Tutorial 2: Something a little more practical – a web page change detector

Now that you’ve gone through the basics of creating an Asphalt application, it’s time to expand your horizons a little. In this tutorial you will learn to use a container component to create a multi-component application and how to set up a configuration file for that.

The application you will build this time will periodically load a web page and see if it has changed since the last check. When changes are detected, it will then present the user with the computed differences between the old and the new versions.

Setting up the project structure

As in the previous tutorial, you will need a project directory and a virtual environment. Create a directory named tutorial2 and make a new virtual environment inside it. Then activate it and use pip to install the asphalt-mailer and aiohttp libraries:

pip install asphalt-mailer aiohttp

This will also pull in the core Asphalt library as a dependency.

Next, create a package directory named webnotifier and a module named app (app.py). The code in the following sections should be put in the app module (unless explicitly stated otherwise).

Detecting changes in a web page

The first task is to set up a loop that periodically retrieves the web page.

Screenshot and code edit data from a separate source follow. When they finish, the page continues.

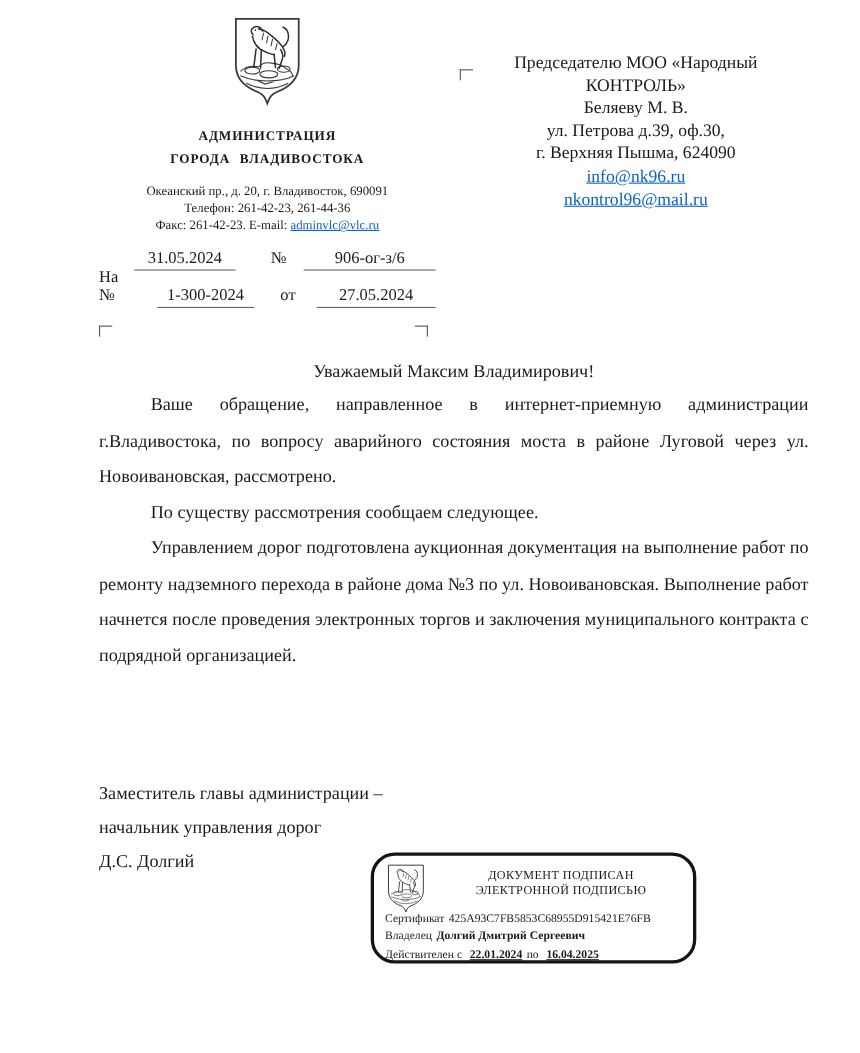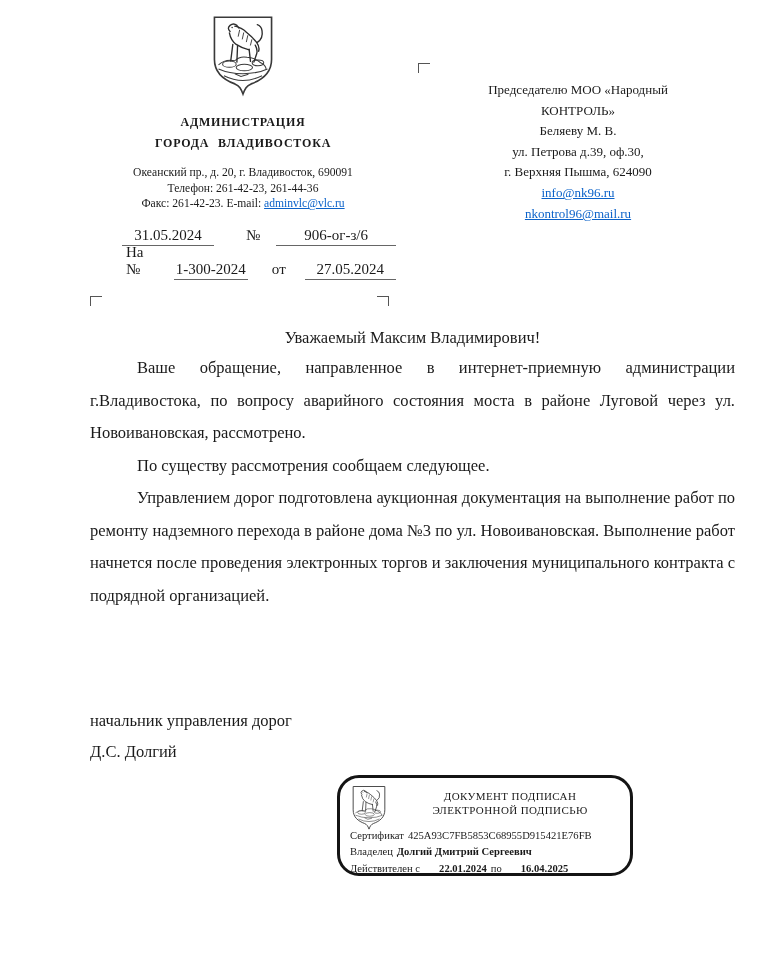--- a/index.html
+++ b/index.html
@@ -15,55 +15,55 @@
   .letterhead{position:absolute;left:88px;top:14px;width:310px;text-align:center;}
   .crest{display:inline-block;width:68px;height:84px;}
   .org-line{font-weight:bold;font-size:12px;line-height:21px;letter-spacing:0.8px;}
   .org-line.second{word-spacing:5px;}
   .org-block{margin-top:10px;}
   .addr-block{margin-top:11px;font-size:11.6px;line-height:15.6px;}
   a.link,.link{color:#0b62c9;text-decoration:underline;cursor:pointer;text-align:right;}
   
   .refblock{position:absolute;left:90px;top:224px;width:306px;font-size:15px;}
   .ref-row{display:flex;align-items:flex-end;height:22px;gap:12px;}
-  .ref-row.second{margin-top:12px;margin-left:36px;}
+  .ref-row.second{margin-top:12px;}
   .ucell{border-bottom:1px solid #666;text-align:center;padding-bottom:1px;}
   .ucell.c1{width:100px;margin-left:32px;}
   .ucell.c2{width:130px;margin-left:4px;}
   .ucell.c3{width:95px;margin-left:8px;}
   .ucell.c4{width:117px;margin-left:7px;}
   .ref-label{padding:0 0 2px 0;}
   .ref-label.num{margin-left:20px;}
   .ref-label.ot{margin-left:12px;}
   
   .corner{position:absolute;width:11px;height:9px;}
   .corner.tl{border-left:1.5px solid #555;border-top:1.5px solid #555;}
   .corner.tr{border-right:1.5px solid #555;border-top:1.5px solid #555;}
   
-  .recipient{position:absolute;left:420px;top:80px;width:316px;text-align:center;
-             font-size:13px;line-height:20.6px;}
+  .recipient{position:absolute;left:420px;top:48px;width:316px;text-align:center;
+             font-size:16px;line-height:20.6px;}
   
   .salutation{position:absolute;left:90px;top:328px;width:645px;text-align:center;
               font-size:16.5px;}
   .bodytext{position:absolute;left:90px;top:352px;width:645px;
             font-size:16.5px;line-height:32.5px;text-align:justify;}
   .bodytext p{margin:0;text-indent:47px;}
   
   .signature{position:absolute;left:90px;top:705px;width:665px;font-size:16.5px;line-height:31px;}
   .sig-row2{display:flex;justify-content:space-between;flex-direction:column;}
   
   .stamp{position:absolute;left:337px;top:775px;width:290px;height:95px;
          border:3px solid #141414;border-radius:22px;background:#fff;}
   .stamp-crest{position:absolute;left:10px;top:7px;width:38px;height:46px;}
   .stamp-title{position:absolute;left:56px;right:6px;top:11px;text-align:center;
                font-size:11px;line-height:14px;letter-spacing:0.4px;}
   .stamp-details{position:absolute;left:10px;top:50px;right:6px;
                  font-size:10.6px;line-height:16.3px;white-space:nowrap;}
   .stamp-details .b{font-weight:bold;}
-  .sp-l{margin-left:4px;} .sp-xl{margin-left:19px;text-decoration:underline;}
+  .sp-l{margin-left:4px;} .sp-xl{margin-left:7px;text-decoration:underline;}
   svg .ln{fill:none;stroke:#3a3a3a;stroke-width:2.4;}
   svg .ln-thin{fill:none;stroke:#3a3a3a;stroke-width:1.5;}
   svg .tiger{fill:none;stroke:#2d2d2d;stroke-width:2;stroke-linecap:round;}
   svg .stripe{fill:none;stroke:#2d2d2d;stroke-width:1.3;}
 </style>
 </head>
 <body>
 
 <svg width="0" height="0" style="position:absolute">
   <defs>
@@ -144,20 +144,21 @@
 
   <div class="salutation">Уважаемый Максим Владимирович!</div>
 
   <div class="bodytext">
     <p>Ваше обращение, направленное в интернет-приемную администрации г.Владивостока, по вопросу аварийного состояния моста в районе Луговой через ул. Новоивановская, рассмотрено.</p>
     <p>По существу рассмотрения сообщаем следующее.</p>
     <p>Управлением дорог подготовлена аукционная документация на выполнение работ по ремонту надземного перехода в районе дома №3 по ул. Новоивановская. Выполнение работ начнется после проведения электронных торгов и заключения муниципального контракта с подрядной организацией.</p>
   </div>
 
   <div class="signature">
+    <div>Заместитель главы администрации –</div>
     <div class="sig-row2">
       <span>начальник управления дорог</span>
       <span>Д.С. Долгий</span>
     </div>
   </div>
 
   <div class="stamp">
     <svg class="stamp-crest" viewBox="0 0 100 122">
         <use href="#crest"></use>
       </svg>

For that, you can adapt code from the aiohttp HTTP client tutorial:

from __future__ import annotations

import asyncio
import logging
from typing import Any

import aiohttp
from asphalt.core import CLIApplicationComponent, Context, run_application

logger = logging.getLogger(__name__)


class ApplicationComponent(CLIApplicationComponent):
    async def run(self, ctx: Context) -> None:
        async with aiohttp.ClientSession() as session:
            while True:
                async with session.get("http://imgur.com") as resp:
                    await resp.text()

                await asyncio.sleep(10)

if __name__ == "__main__":
    run_application(ApplicationComponent(), logging=logging.DEBUG)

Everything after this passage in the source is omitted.